Diritti / Opinioni

La democrazia è in trappola. Tre mosse per uscirne

La risposta a chi consideriamo straniero è la risposta per la vita di tutti. Non possiamo delegarla né ai governi della rottamazione né ai governi del cambiamento. Ne siamo corresponsabili. Le “idee eretiche” di Roberto Mancini

Tratto da Altreconomia 206 — Luglio/Agosto 2018
© Adolfo Lujan, via Flickr

Dove nacque il sogno dell’Europa come comunità democratica? Nella visione del Manifesto di Ventotene e nella resistenza di quanti seppero opporsi alle forze del male senza perdere la loro umanità. E nacque anzitutto dalla passione delle vittime che furono deportate ed eliminate dal nazismo e dal fascismo, inseparabili nella malvagità. Il sogno dell’Europa si è attuato solo in parte, per lo più è stato tradito da chi ha preferito il capitalismo globale o gli egoismi nazionali.

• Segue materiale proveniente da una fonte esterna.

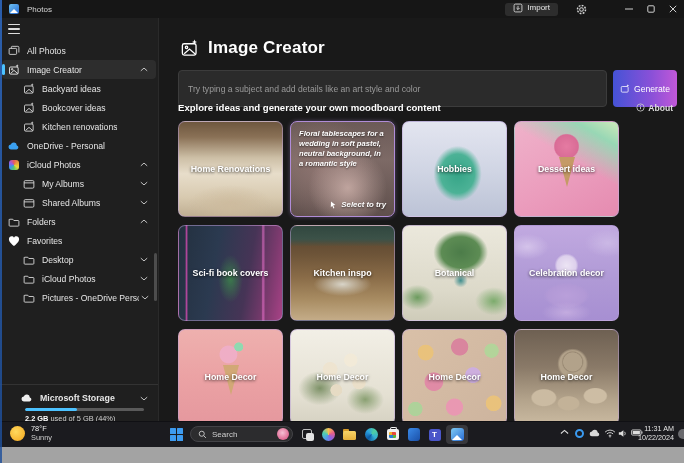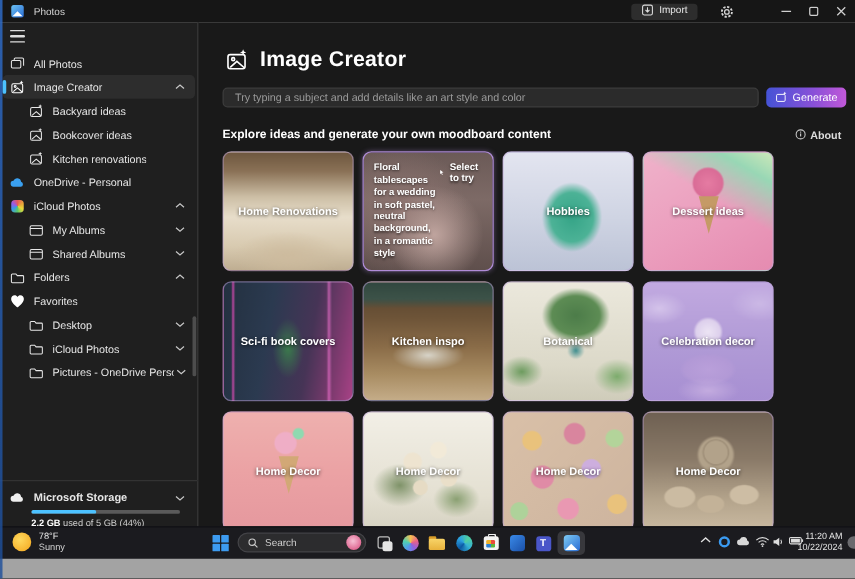"Try typing a subject and" .prompt-row { height: 16px -> 37px }
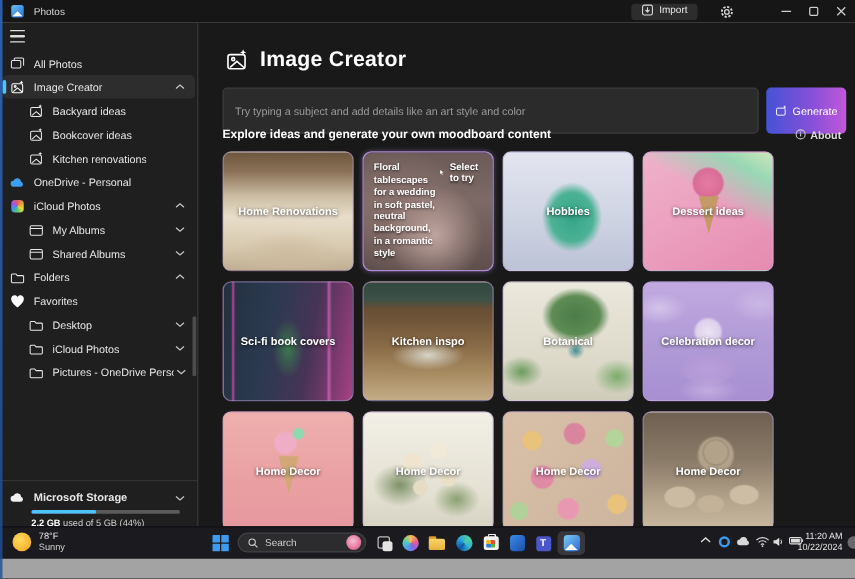"Floral tablescapes for a wedding" .card.prompt-card { align-items: flex-start -> flex-end; flex-direction: row -> column; font-style: none -> italic }
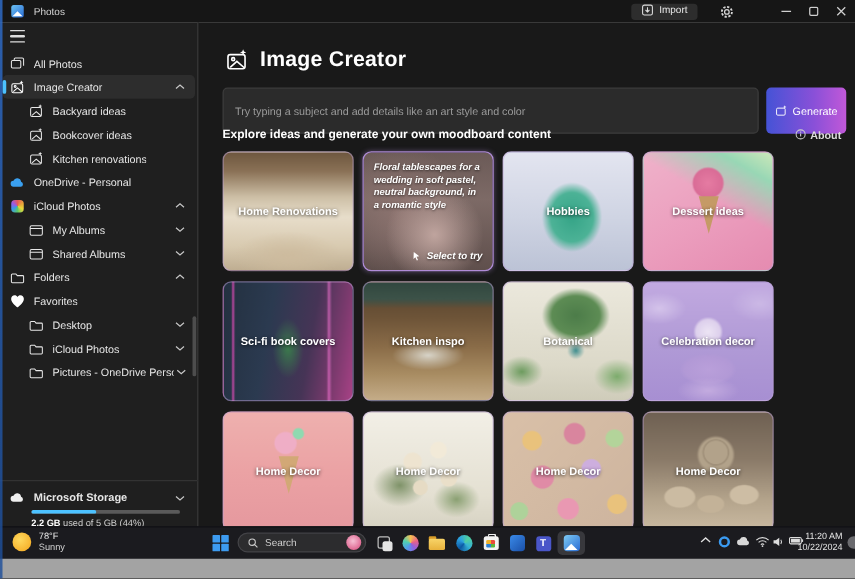"Microsoft Storage" .storage-head { padding: 0 8px 0 7px -> 0 8px 0 20px }
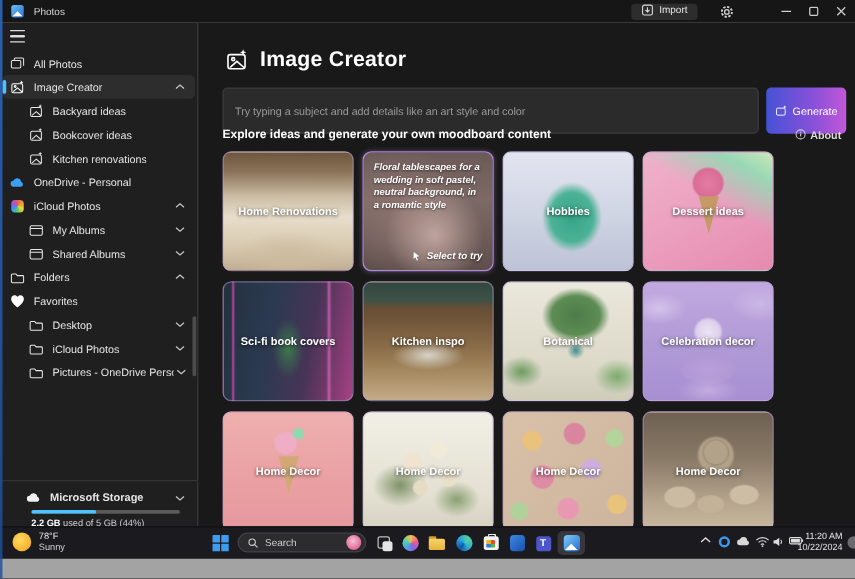"11:20 AM" div { text: 11:20 -> 11:31 }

Oggi la questione delle migrazioni è come uno specchio che ci chiede non di rinnegare il sogno, bensì di realizzarlo. Dallo specchio si vede come sia grave la povertà politica ed etica dell’Italia e della Ue, nonché quanto sia pericolosa la regressione della società civile. È chiaro che il problema non è la migrazione in sé, ma la migrazione non gestita negli effetti e soprattutto non affrontata nelle cause strutturali. Per uscire da questa trappola che conduce alla demolizione della democrazia e all’instaurazione di un regime parafascista e razzista sono necessari tre passaggi.

Il primo passo sta nel ritrovare la lucidità della coscienza ricordando le origini del sogno dell’Europa. Altrimenti restiamo nell’accecamento che ci porta a bollare le persone migranti come “clandestini”, che è come segnare chi è ebreo con una stella gialla. In questa mentalità la solidarietà più elementare è un reato, le Ong che salvano vite sono “vice-scafisti” all’opera sui “taxi del mare” e l’abbandono che sperimentano i rifugiati è chiamato “la pacchia”.

Per questo non ci prende il disgusto di noi stessi mentre approviamo la costruzione di campi di concentramento in Libia, in modo che i “clandestini” non possano più disturbarci. Dentro tale mentalità il ragionamento è banale: si parte credendo che l’unica alternativa sia quella tra respingimento e accoglienza illimitata, ma visto che quest’ultima è impossibile, ne deriva il dovere di respingere, perché prima vengono gli italiani. Invece l’alternativa vera è aggredire le cause strutturali delle migrazioni coattive organizzando intanto una vera accoglienza sia da parte dell’Italia sia, evidentemente, da parte della Ue.

Occorre capire che l’ordine del mondo attuale, fondato sul potere globale della finanza e sugli appetiti dei governi più prepotenti, riduce di volta in volta gli esseri umani a strumenti o scarti. Tale ordine caotico e violento perpetua le iniquità, chiudendo il futuro a tutti. Il secondo passo consiste nel rifiutare le false soluzioni del problema: penso sia al neoliberismo e al neocolonialismo che hanno causato la tragedia, sia al sovranismo xenofobo che la aggrava, sia all’assistenzialismo facilmente liquidabile come “buonismo” perché di fatto è privo di un progetto politico di inclusione ed è incapace di dare luogo a percorsi di ricostruzione della cittadinanza per tutti, nativi e migranti. Il terzo passo sta nell’azione di soggetti collettivi capaci di sviluppare questi percorsi territorio per territorio.

Sul piano strutturale serve una politica del governo italiano, della Ue e dell’Onu che avvii il processo di risanamento delle nazioni inabitabili a causa della guerra, della dittatura e della miseria. Ma sul piano della nostra azione quotidiana serve l’alleanza tra associazioni, Ong, istituzioni di prossimità (Regioni, Comuni, scuole) per costruire comunità locali ospitali e sostenibili che risveglino le coscienze, generino lavoro e allestiscano le condizioni per affrontare insieme i problemi. Con lo straniero etnico sono respinti gli stranieri generazionali (i giovani), gli stranieri economici (esuberi, poveri), gli stranieri per genere (le donne). La risposta a chi consideriamo straniero è la risposta per la vita di tutti. Non possiamo delegarla né ai governi della rottamazione né ai governi del cambiamento. Ne siamo corresponsabili, perché la nostra personale umanità è la stessa di chiunque altro. Il nativo e lo straniero sono diversi come due gocce d’acqua: non lo dice il buonismo, ce lo insegna la vita.